I did explore that before coming up with this solution. The entity related selectors you are referring to, are mostly related to the core entities like post, user, taxonomy, comment etc. and then there is a special case for settings and all of those entities are hard-coded here. You cannot add your own entities.
Unless I'm missing something, this isn't true. You can actually use:
registry.dispatch( coreStore ).addEntities()
to register custom entities, and @wordpress/core-data
will pick them up, where you'll be able to use all the regular features for retrieving / saving data, without the need to add a bunch of boilerplate. There are some examples in these articles:
- https://wordpress.stackexchange.com/questions/352500/get-post-from-custom-rest-endpoint-in-gutenberg
- https://wordpress.stackexchange.com/questions/381036/how-to-properly-add-custom-entities-in-gutenberg
This should cover the needs for handling a custom endpoint.

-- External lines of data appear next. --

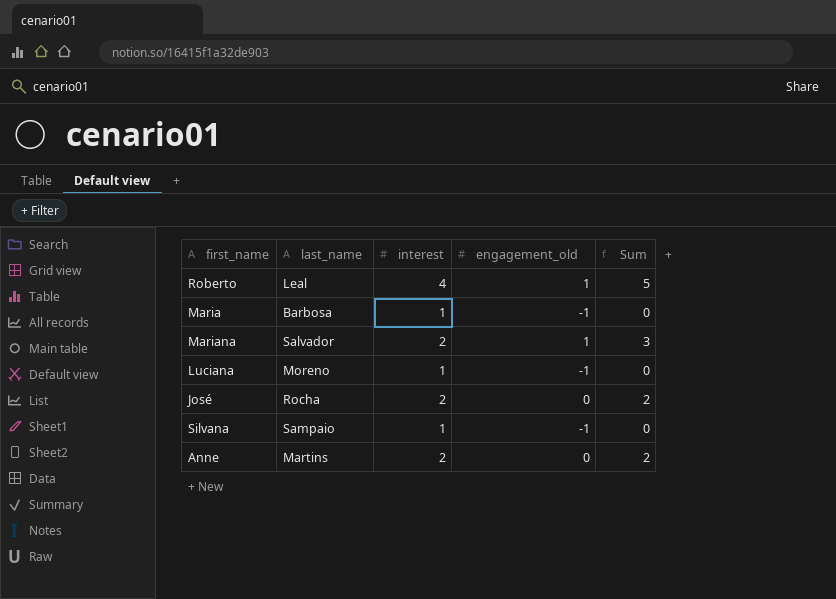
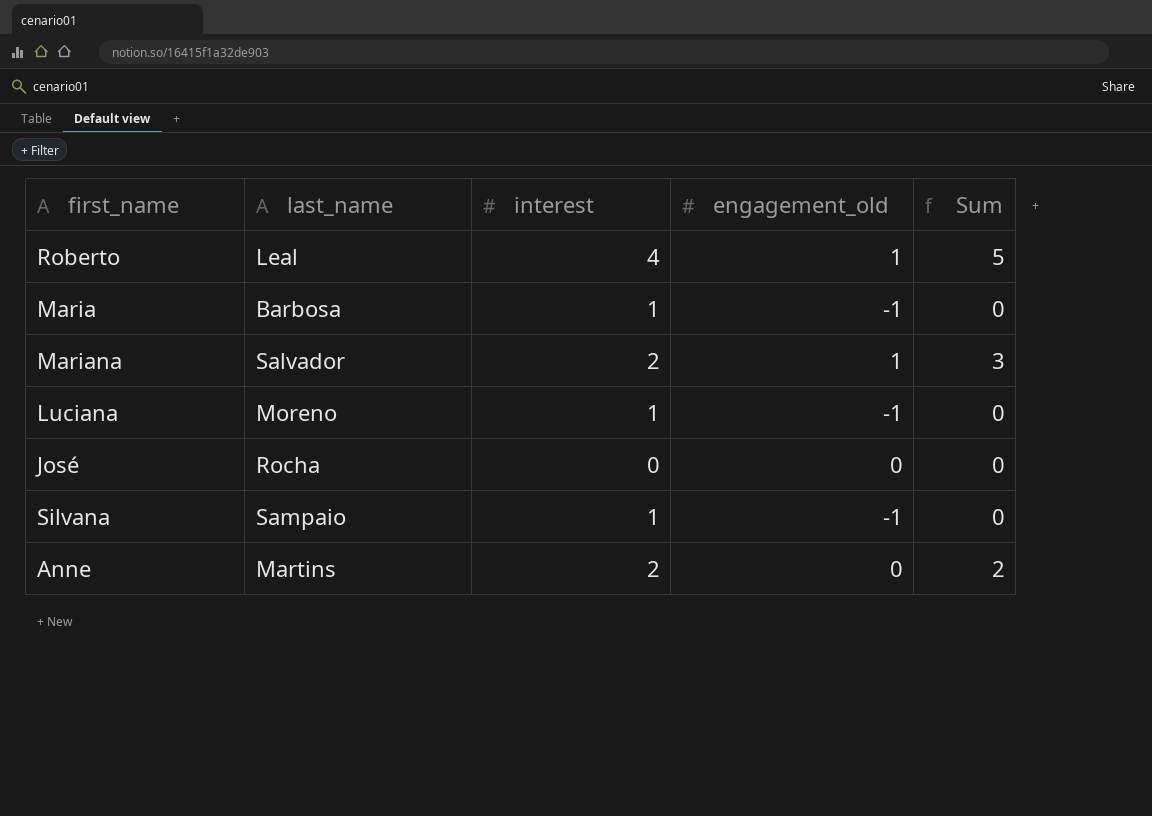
José | interest: 2 -> 0
José | Sum: 2 -> 0

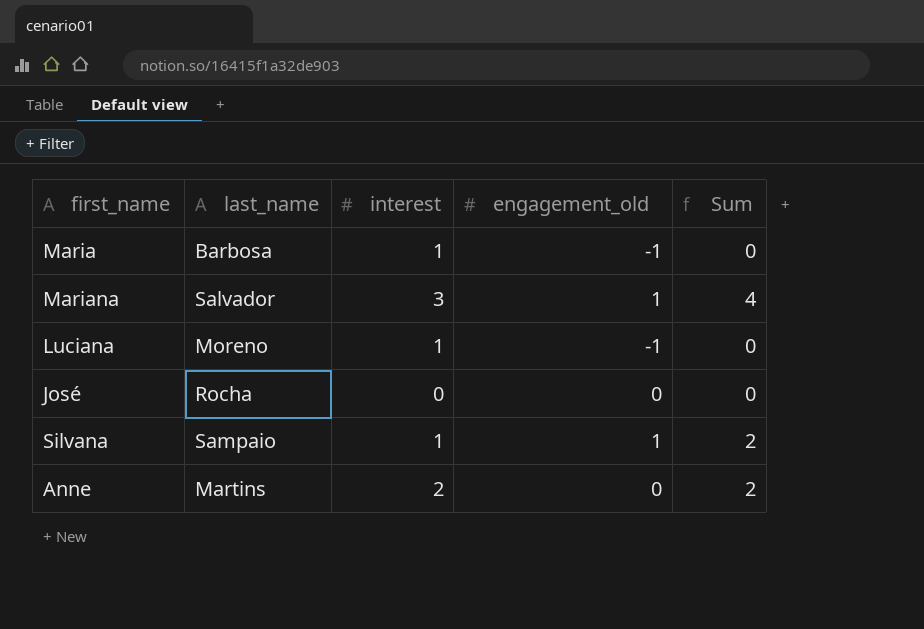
row Roberto: Leal | 4 | 1 | 5 -> none
Mariana | interest: 2 -> 3
Mariana | Sum: 3 -> 4
Silvana | engagement_old: -1 -> 1
Silvana | Sum: 0 -> 2

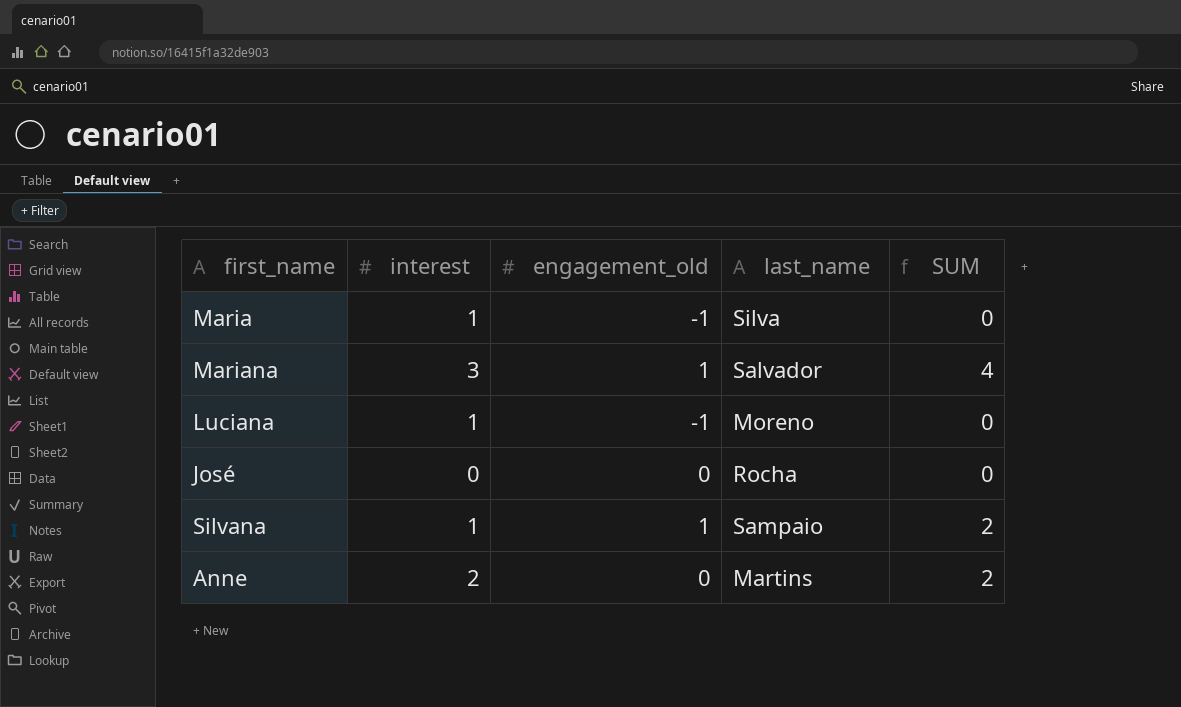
column last_name | position: 2 -> 4
column name: Sum -> SUM
Maria | last_name: Barbosa -> Silva

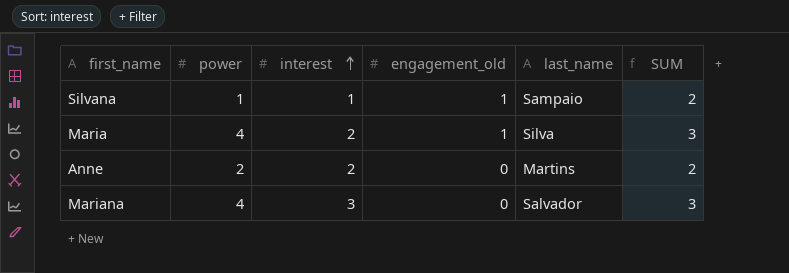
row order: none -> interest ascending
column power | position: none -> 2
row Luciana: 1 | -1 | Moreno | 0 -> none
row José: 0 | 0 | Rocha | 0 -> none
Maria | interest: 1 -> 2
Maria | engagement_old: -1 -> 1
Maria | SUM: 0 -> 3
Mariana | engagement_old: 1 -> 0
Mariana | SUM: 4 -> 3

And if you need to expose a custom setting through the existing /settings
endpoint, you should be able to register that custom setting and enable it in REST, as demonstrated here. If anything isn't possible, we should consider extending the core APIs to make it possible.
On type safety / IDE autocompletion - it's possible that the dev experience might actually be suboptimal if you use the core features (since @wordpress/core-data
is not fully typed). If that's the case, I'd encourage you to consider contributing to core and improving the types - this would be of great benefit to everyone using @wordpress/data
stores and @wordpress/core-data
.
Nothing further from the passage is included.